Les rapports du président s’étaient distendus avec le premier ministre sortant Aymen Benabderarrahmane, devenu encombrant dans ses prises de positions, notamment sur l’Union Africaine et la Ligue Arabe, susurrent des sources bien informées. Les motifs du limogeage de M. Benabderrahmane, en poste depuis juin 2021, n’ont pas été précisés, mais, selon le site d’information Interlignes « un changement de l’exécutif était dans l’air depuis un moment déjà ».

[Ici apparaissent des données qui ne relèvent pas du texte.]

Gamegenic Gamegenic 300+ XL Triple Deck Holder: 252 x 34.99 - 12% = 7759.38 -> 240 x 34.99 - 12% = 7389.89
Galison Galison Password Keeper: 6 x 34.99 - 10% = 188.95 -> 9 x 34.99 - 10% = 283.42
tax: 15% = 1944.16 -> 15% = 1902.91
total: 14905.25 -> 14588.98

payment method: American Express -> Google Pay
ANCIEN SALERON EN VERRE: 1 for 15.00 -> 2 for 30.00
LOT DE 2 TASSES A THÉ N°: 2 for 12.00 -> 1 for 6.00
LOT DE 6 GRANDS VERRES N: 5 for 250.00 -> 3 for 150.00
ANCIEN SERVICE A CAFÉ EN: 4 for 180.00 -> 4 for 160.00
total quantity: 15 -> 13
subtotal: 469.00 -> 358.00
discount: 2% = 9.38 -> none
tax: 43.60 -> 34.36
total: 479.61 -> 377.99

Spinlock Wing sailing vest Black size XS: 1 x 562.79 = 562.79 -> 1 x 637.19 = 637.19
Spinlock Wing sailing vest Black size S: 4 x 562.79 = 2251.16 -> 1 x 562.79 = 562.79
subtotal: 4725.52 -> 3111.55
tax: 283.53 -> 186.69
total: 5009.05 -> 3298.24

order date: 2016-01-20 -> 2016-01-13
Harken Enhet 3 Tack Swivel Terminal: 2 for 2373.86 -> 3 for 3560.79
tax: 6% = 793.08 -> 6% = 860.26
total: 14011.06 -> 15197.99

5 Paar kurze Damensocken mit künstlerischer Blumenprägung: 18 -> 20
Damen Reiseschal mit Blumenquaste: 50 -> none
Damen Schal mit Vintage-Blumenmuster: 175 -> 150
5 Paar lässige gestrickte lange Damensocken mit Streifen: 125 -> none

Ancien représentant permanent de l’Algérie auprès des Nations unies, Nadir Larbaoui est le troisième premier ministre en quatr ans. Un fauteuil d’autant plus éjectable que le président souhaite se représenter face à une opinion publique algérienne avide de changement.
En tant que Premier ministre, Larbaoui , ancien joueur de l’équipe nationale de handball, sera donc confronté à la tâche ardue de mettre en œuvre des réformes économiques et sociales dans un pays aux prises avec des défis économiques, notamment la diversification loin des hydrocarbures et la lutte contre le chômage. Sa vision de modernisation de l’économie algérienne et de renforcement des institutions démocratiques est considérée comme cruciale pour l’avenir du pays.
Sur le front international, Larbaoui a la responsabilité de naviguer dans un paysage géopolitique complexe. Avec l’Algérie aspirant à jouer un rôle clé dans la région du Maghreb et en Afrique dans sa rivalité historique avec le Maroc, sa capacité à forger des alliances stratégiques et à gérer les relations avec les puissances mondiales sera essentielle pour la position du pays sur la scène mondiale.